The Department of Health and Human Services (HHS) has named Paula Jackson Jones as one of 53 individuals selected to work in one of six Subcommittees of the Zeckenborne Disease Working Group.
A Nobleboro native Jackson Jones, a graduate of Nobleboro Central School and Lincoln Academy, is president and co-founder of Midcoast Lyme Disease Support & Education (MLDSE). Recently, she was nominated by members of her subcommittee to fill the vacant co-chair position in the Access to Care Services and Patient Support sub-committees. As a survivor of late-stage neurological Lyme disease complicated by four tick-borne disease coinfections, Paula is no stranger to the plight that patients go through to be properly diagnosed and treated.

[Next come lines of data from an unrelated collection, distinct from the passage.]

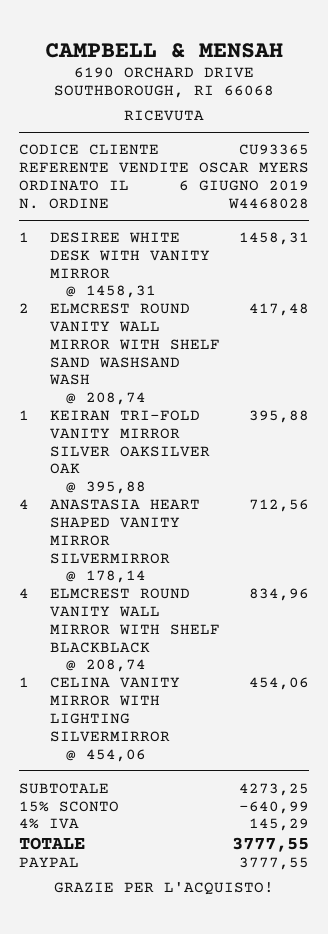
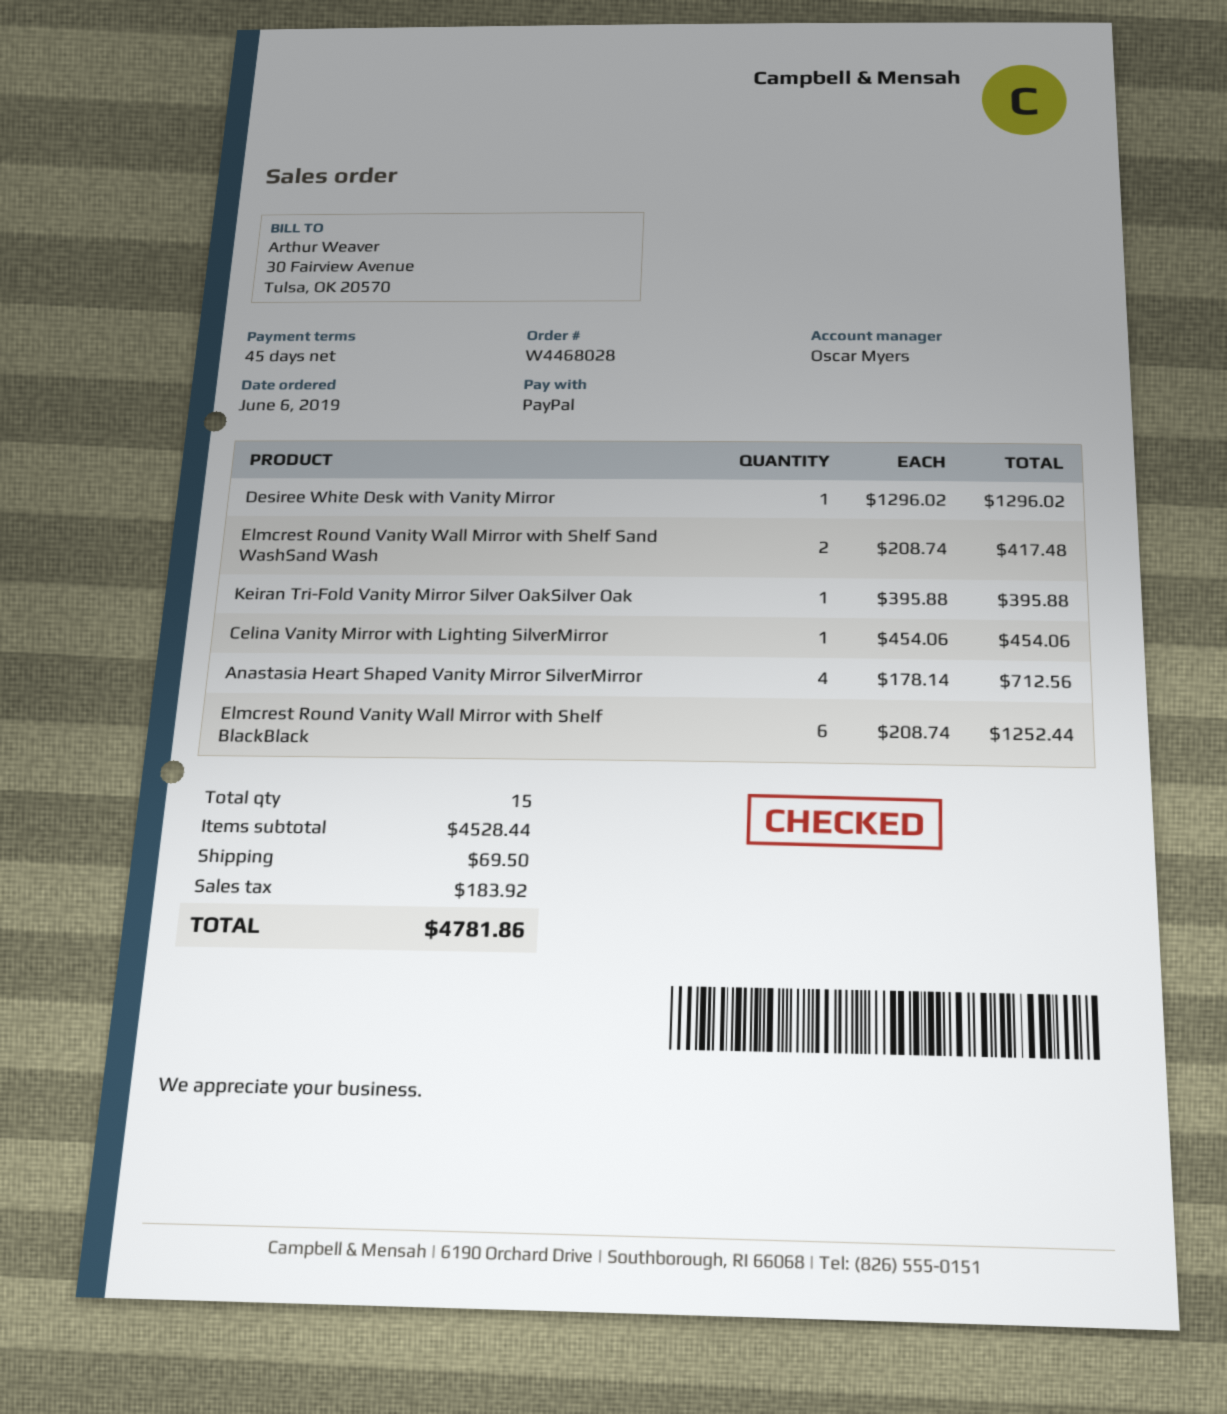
DESIREE WHITE DESK WITH VANITY MIRROR: 1 x 1458.31 = 1458.31 -> 1 x 1296.02 = 1296.02
ELMCREST ROUND VANITY WALL MIRROR WITH SHELF BLACKBLACK: 4 x 208.74 = 834.96 -> 6 x 208.74 = 1252.44
subtotal: 4273.25 -> 4528.44
discount: 15% = 640.99 -> none
shipping: none -> 69.50
tax: 145.29 -> 183.92
total: 3777.55 -> 4781.86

Her patient advocacy and unwavering commitment to education and awareness, as well as support and access to care for the Maine Lyme community have made her highly qualified for this position.
Other subcommittees include:
- Disease Vectors, Surveillance and Prevention [1
- Testing and Diagnostics
- Vaccine and Therapeutics
- Other Tick Diseases and Coinfections
These Subcommittees were established by members of the Working Group was established during the meeting on 12 December 2017. Support for the identification and verification of information that provides the background, context and evidence needed to develop the report to Congress and the HHS Secretary, as Century Cures Act provided.
Dr. Kristen Honey, a native of Portland, whose father, Tim Honey, was former Portland City Manager, serves as vice chairman of the working group. Dr. Honey is Senior Policy Analyst at the White House Management and Budget Office, President's Executive Office, Washington D.C. She is also a Research Fellow at Stanford University and a member of the Stanford University Lyme Disease Working Group. In the years 2015 to 2016 Dr. Honey co-founded Lyme Innovation and led data-driven innovations for invisible illness, mental health and suicide prevention from the White House Science and Technology Policy Office.
Working group tick-borne disease was established on 10 August 2017 to provide expertise and review all HHS-related tick-borne diseases, to ensure coordination between authorities and to minimize overlap, investigate research priorities and dissatisfied Identify and address needs. In addition, the working group will report to the Secretary and the Congress on its findings and recommendations for the Federal response to the prevention, treatment and research of tick-borne diseases, and address gaps in these areas.